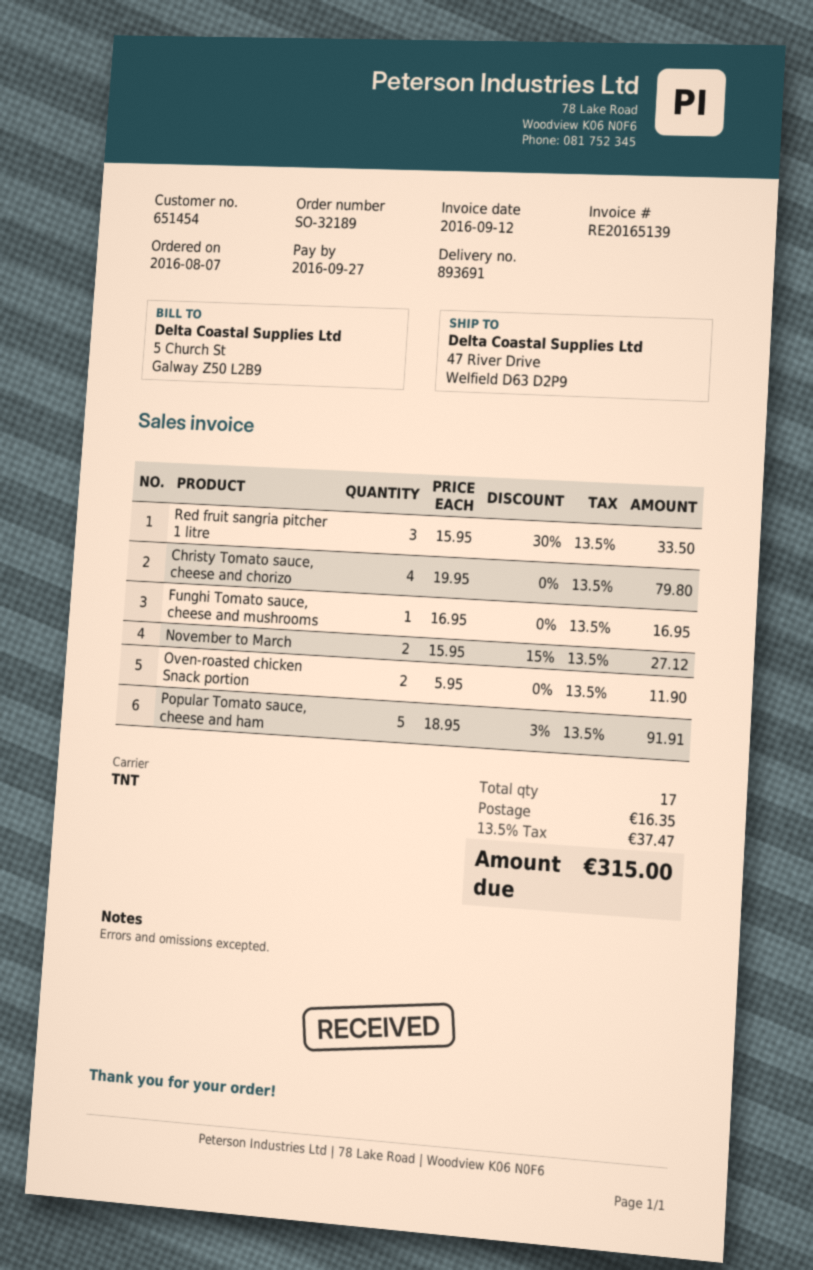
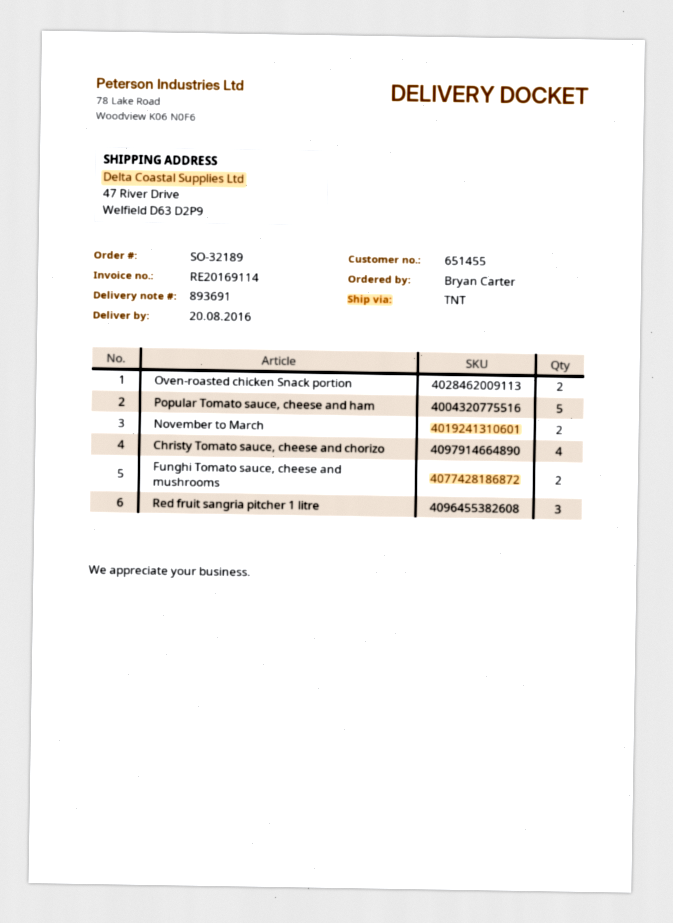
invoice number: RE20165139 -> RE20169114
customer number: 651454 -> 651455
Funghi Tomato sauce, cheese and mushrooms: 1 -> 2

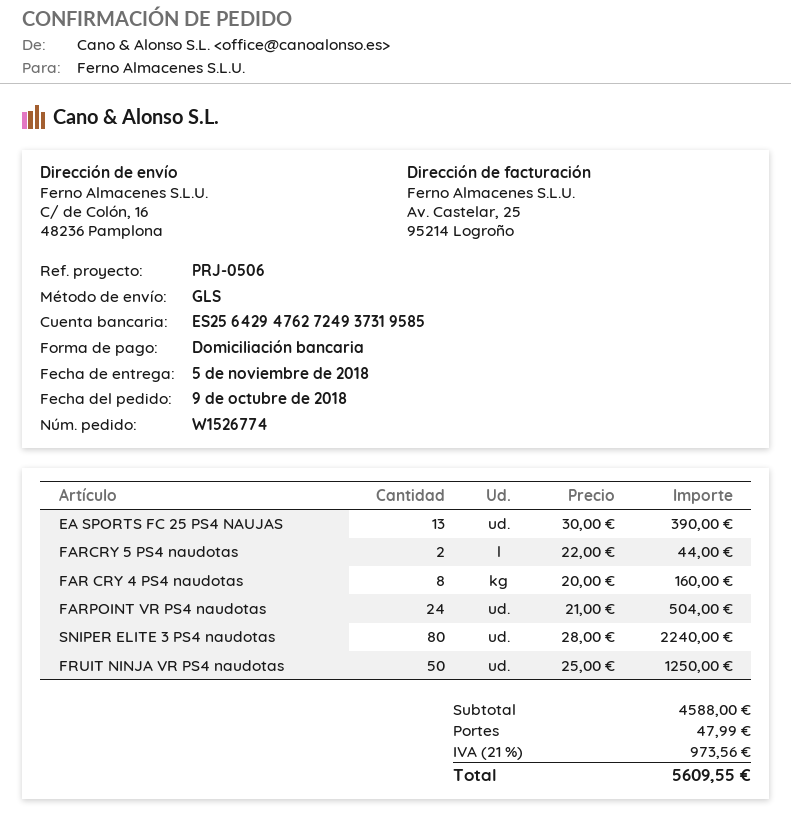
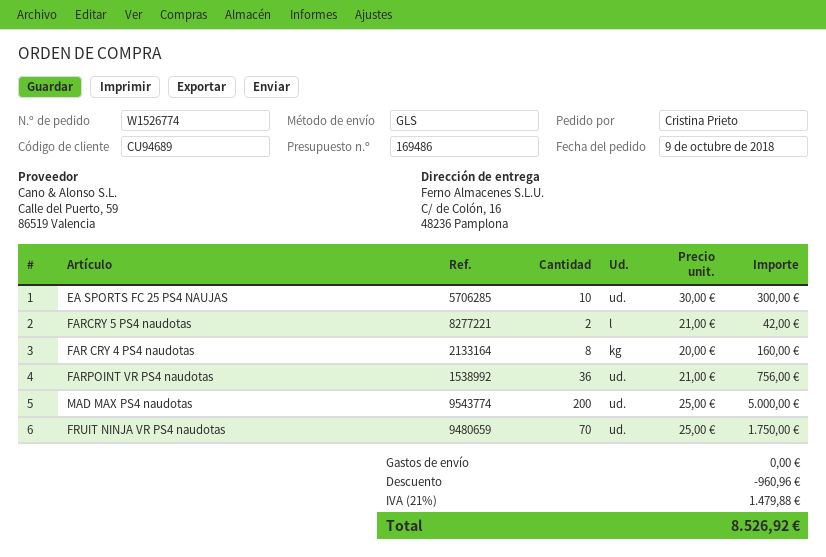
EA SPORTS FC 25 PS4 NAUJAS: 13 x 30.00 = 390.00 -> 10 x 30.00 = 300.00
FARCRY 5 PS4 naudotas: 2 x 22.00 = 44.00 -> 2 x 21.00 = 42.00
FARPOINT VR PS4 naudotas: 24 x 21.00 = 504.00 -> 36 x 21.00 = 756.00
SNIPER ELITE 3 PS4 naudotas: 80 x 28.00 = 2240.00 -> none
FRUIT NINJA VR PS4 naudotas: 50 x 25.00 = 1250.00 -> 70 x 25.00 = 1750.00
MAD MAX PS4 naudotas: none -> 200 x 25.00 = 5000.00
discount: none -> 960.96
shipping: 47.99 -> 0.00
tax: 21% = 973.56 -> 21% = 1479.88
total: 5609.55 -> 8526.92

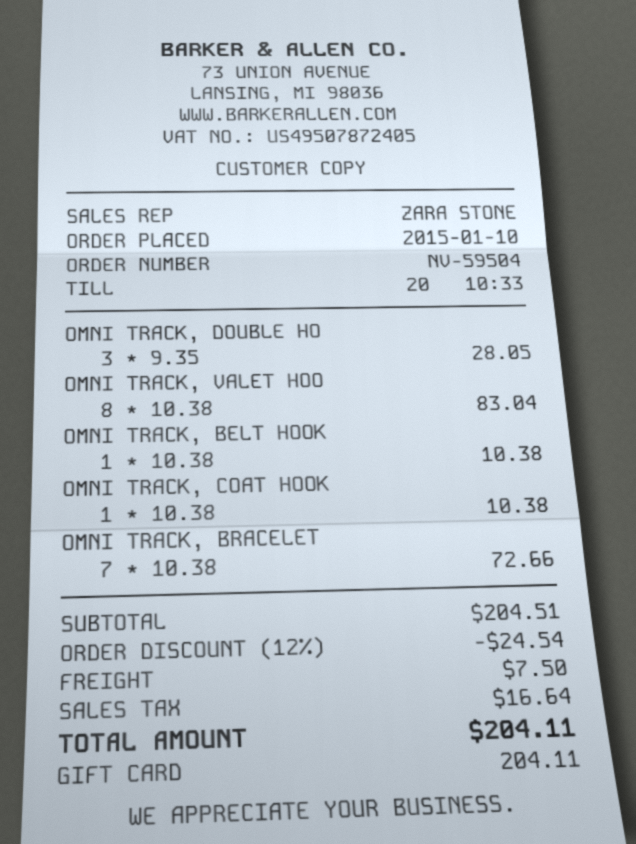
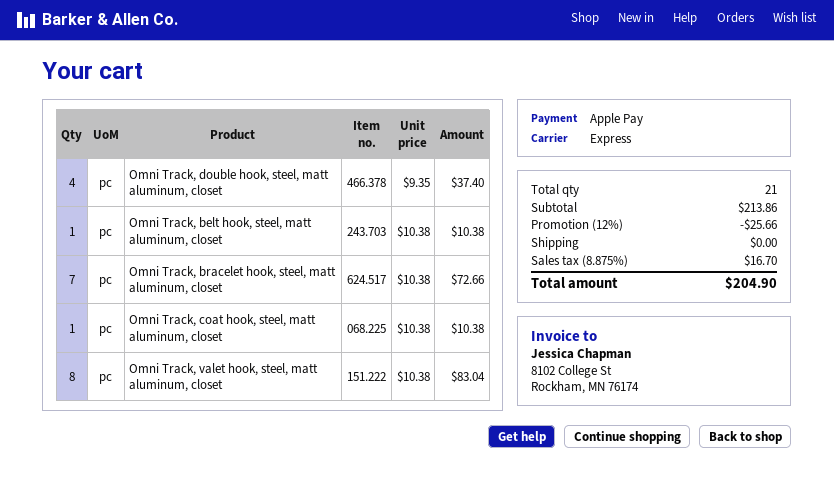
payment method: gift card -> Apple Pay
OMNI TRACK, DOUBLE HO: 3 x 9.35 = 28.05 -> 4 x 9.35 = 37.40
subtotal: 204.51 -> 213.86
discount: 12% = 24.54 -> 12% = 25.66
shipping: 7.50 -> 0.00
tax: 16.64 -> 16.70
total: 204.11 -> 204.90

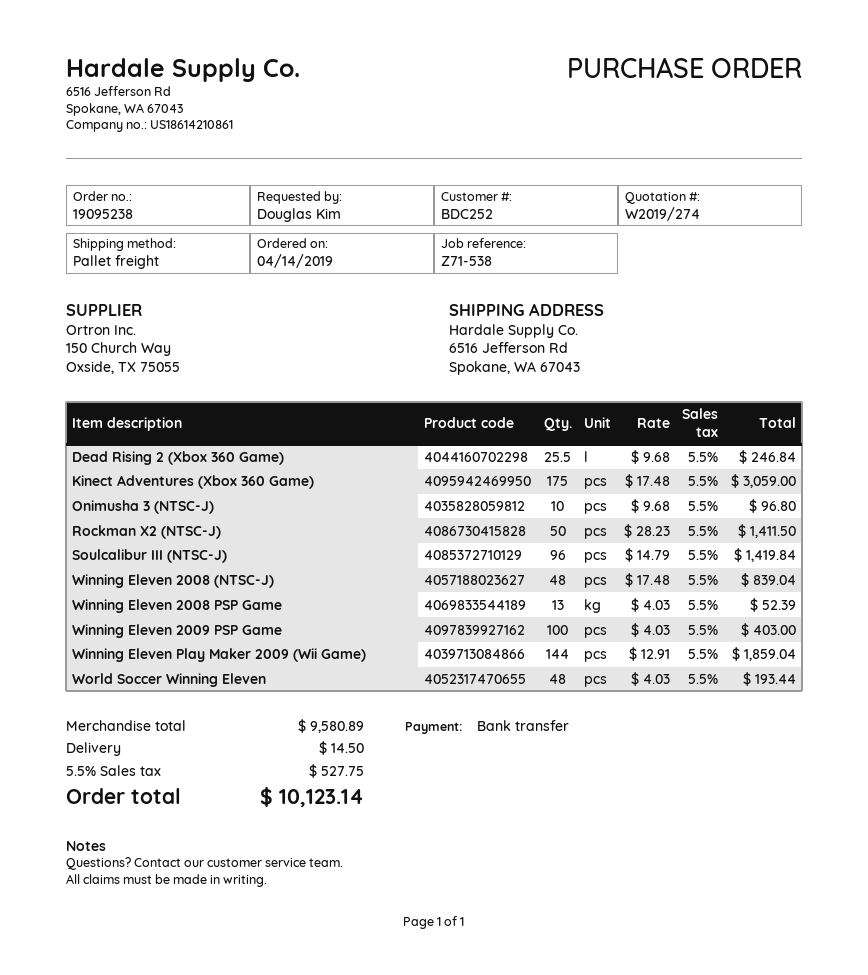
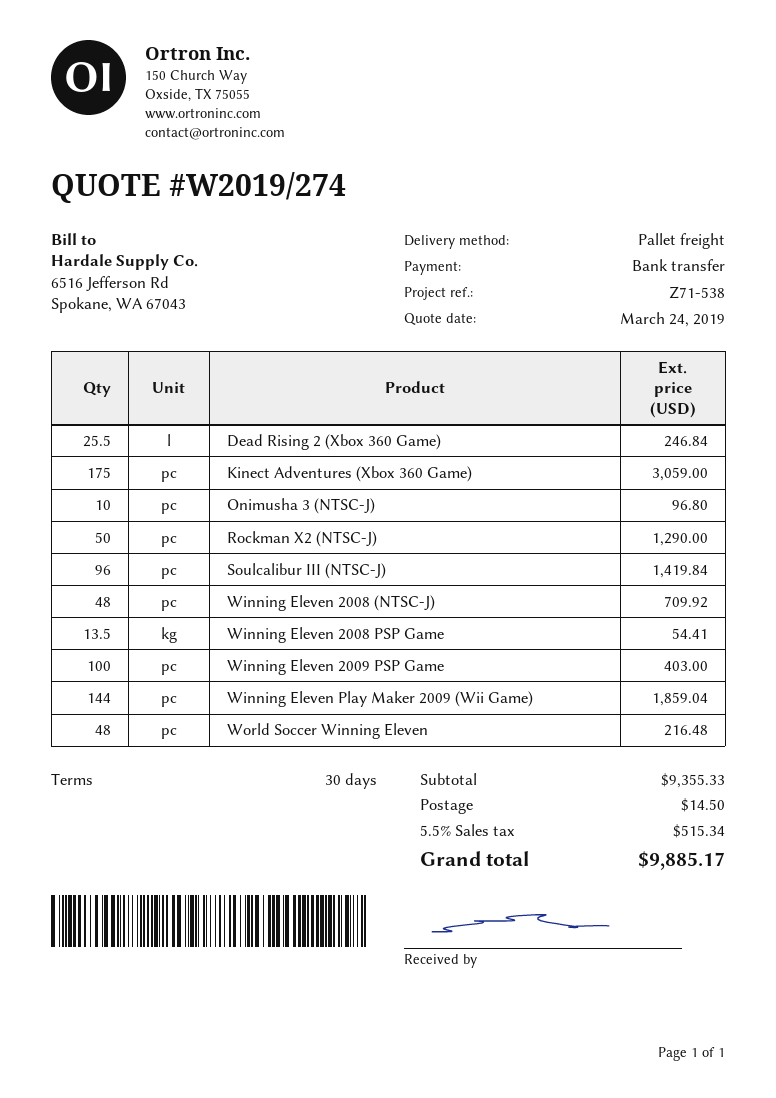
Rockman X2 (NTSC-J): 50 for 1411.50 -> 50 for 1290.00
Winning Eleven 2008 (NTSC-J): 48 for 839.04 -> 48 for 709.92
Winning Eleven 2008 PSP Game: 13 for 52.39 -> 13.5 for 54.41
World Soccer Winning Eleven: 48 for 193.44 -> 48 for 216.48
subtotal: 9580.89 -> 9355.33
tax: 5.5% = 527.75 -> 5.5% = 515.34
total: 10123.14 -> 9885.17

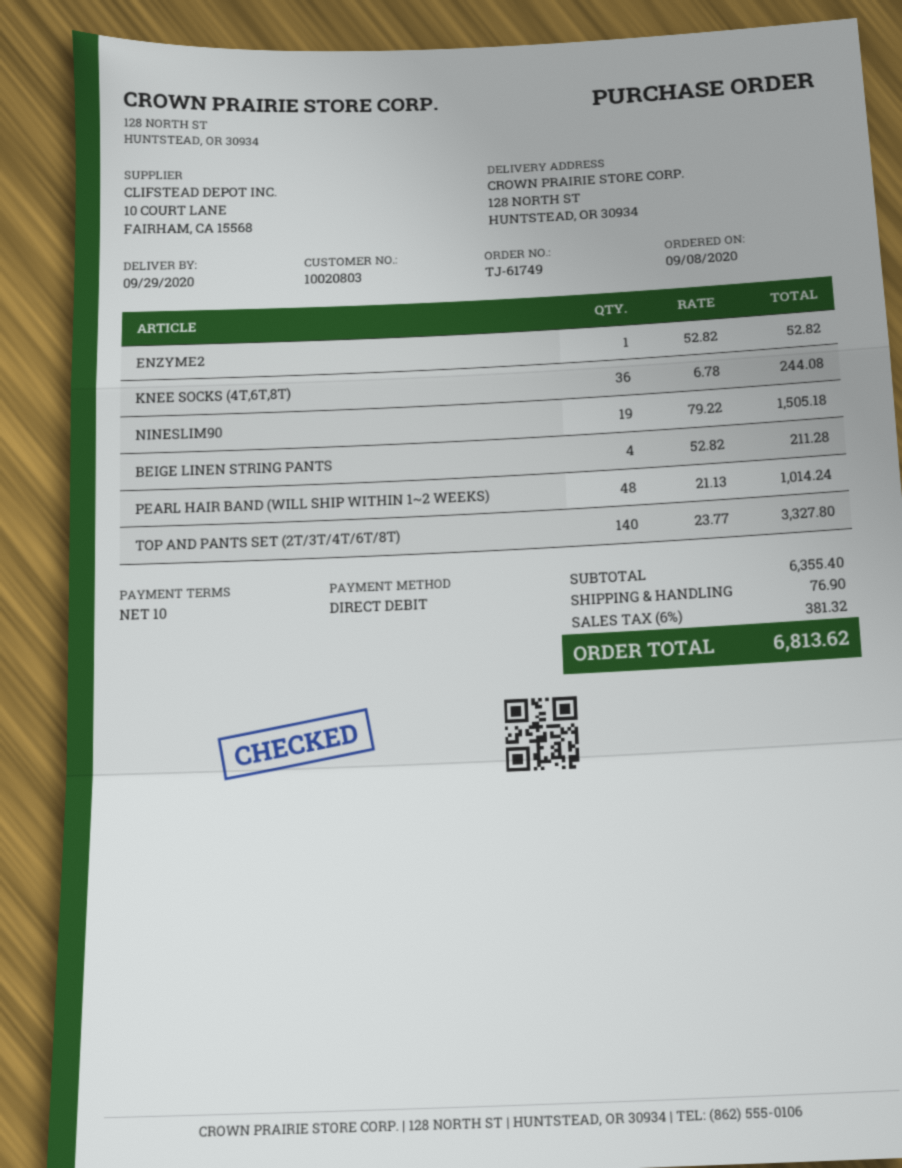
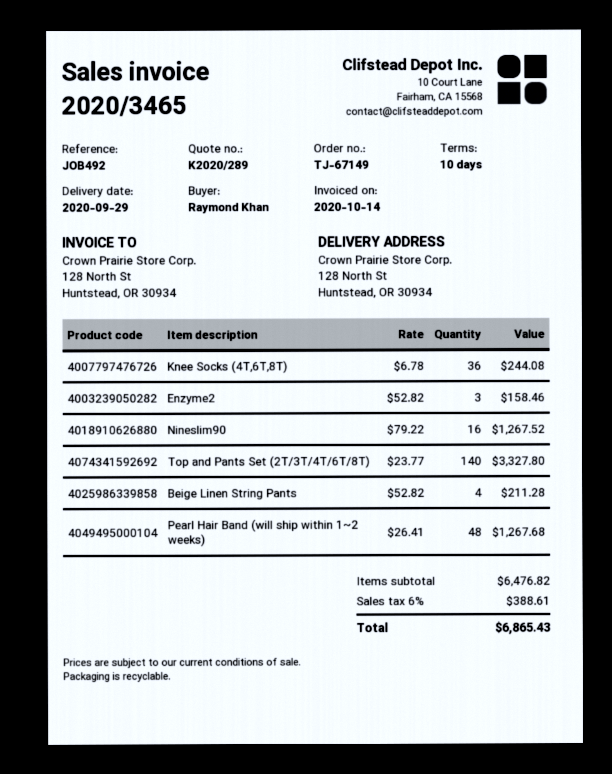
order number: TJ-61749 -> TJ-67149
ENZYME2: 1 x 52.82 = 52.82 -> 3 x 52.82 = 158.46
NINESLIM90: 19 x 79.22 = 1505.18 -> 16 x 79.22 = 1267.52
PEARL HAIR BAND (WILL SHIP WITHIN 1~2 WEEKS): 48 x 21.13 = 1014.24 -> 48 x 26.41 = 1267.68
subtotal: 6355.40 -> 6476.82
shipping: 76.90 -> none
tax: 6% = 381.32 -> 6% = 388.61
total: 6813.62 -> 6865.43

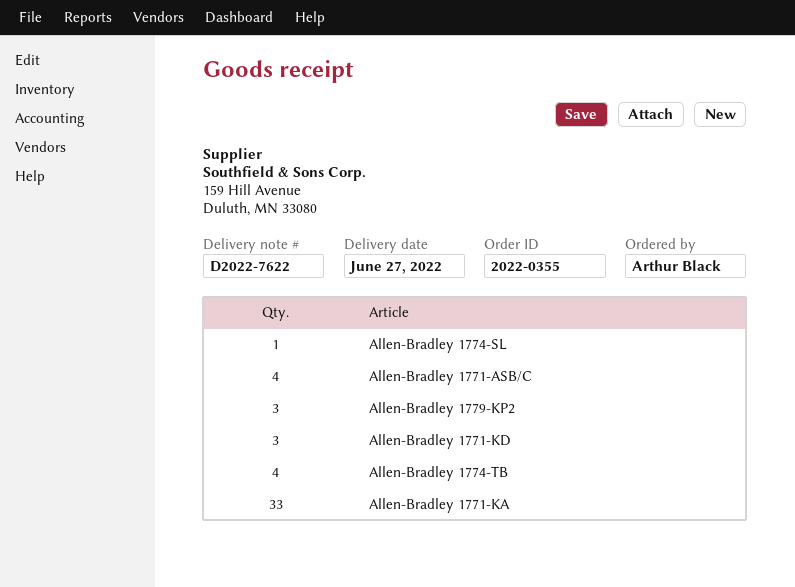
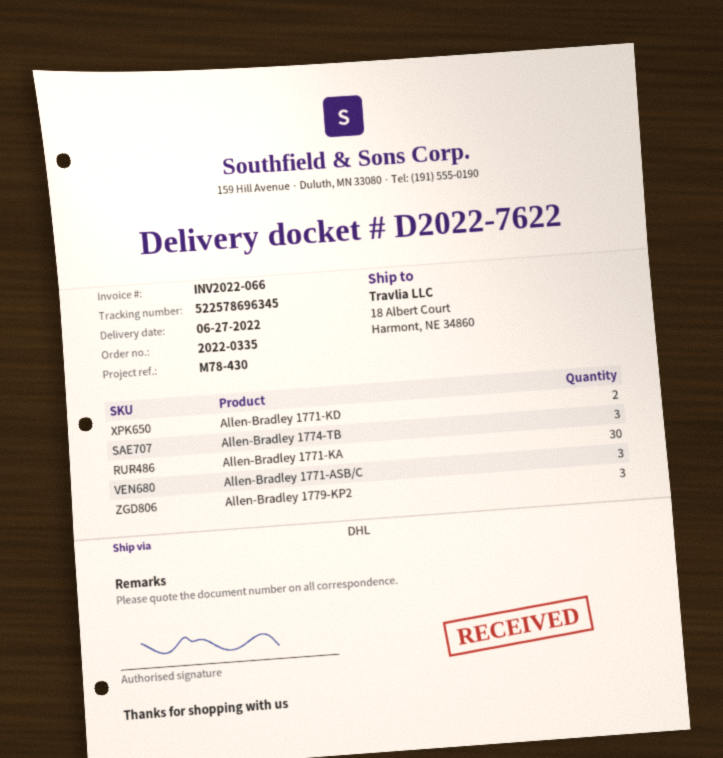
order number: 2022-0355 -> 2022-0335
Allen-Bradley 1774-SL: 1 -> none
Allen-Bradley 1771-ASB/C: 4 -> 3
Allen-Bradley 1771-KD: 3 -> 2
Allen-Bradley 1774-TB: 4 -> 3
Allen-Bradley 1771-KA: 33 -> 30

_EXERCISE INSTRUCTIONS:_ Lines containing the word "shipping": copy every one of them from the records above.

_EXERCISE OUTPUT:_
shipping: 47.99 -> 0.00
shipping: 7.50 -> 0.00
shipping: 76.90 -> none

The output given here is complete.